| Task objective |
Report back the lines in this listing that carry the string "Luglio".

| Material shown |
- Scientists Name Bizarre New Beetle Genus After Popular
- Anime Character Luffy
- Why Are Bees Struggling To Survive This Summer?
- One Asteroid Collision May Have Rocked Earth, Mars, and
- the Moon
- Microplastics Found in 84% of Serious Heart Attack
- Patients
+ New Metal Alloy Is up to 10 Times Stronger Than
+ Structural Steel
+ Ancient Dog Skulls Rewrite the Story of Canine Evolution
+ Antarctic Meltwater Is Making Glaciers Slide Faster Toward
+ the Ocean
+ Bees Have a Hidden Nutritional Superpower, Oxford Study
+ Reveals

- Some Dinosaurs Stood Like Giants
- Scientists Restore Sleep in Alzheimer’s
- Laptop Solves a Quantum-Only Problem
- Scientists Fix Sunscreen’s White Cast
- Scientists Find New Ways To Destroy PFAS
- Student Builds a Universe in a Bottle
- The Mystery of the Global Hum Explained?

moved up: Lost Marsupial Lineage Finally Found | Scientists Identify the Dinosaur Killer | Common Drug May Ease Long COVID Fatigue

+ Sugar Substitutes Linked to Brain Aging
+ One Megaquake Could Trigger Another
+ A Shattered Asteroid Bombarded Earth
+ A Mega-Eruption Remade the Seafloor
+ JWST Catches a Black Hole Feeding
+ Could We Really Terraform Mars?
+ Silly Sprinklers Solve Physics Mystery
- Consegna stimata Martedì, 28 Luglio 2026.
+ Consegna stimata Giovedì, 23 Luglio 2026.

| Task result |
- Consegna stimata Martedì, 28 Luglio 2026.
+ Consegna stimata Giovedì, 23 Luglio 2026.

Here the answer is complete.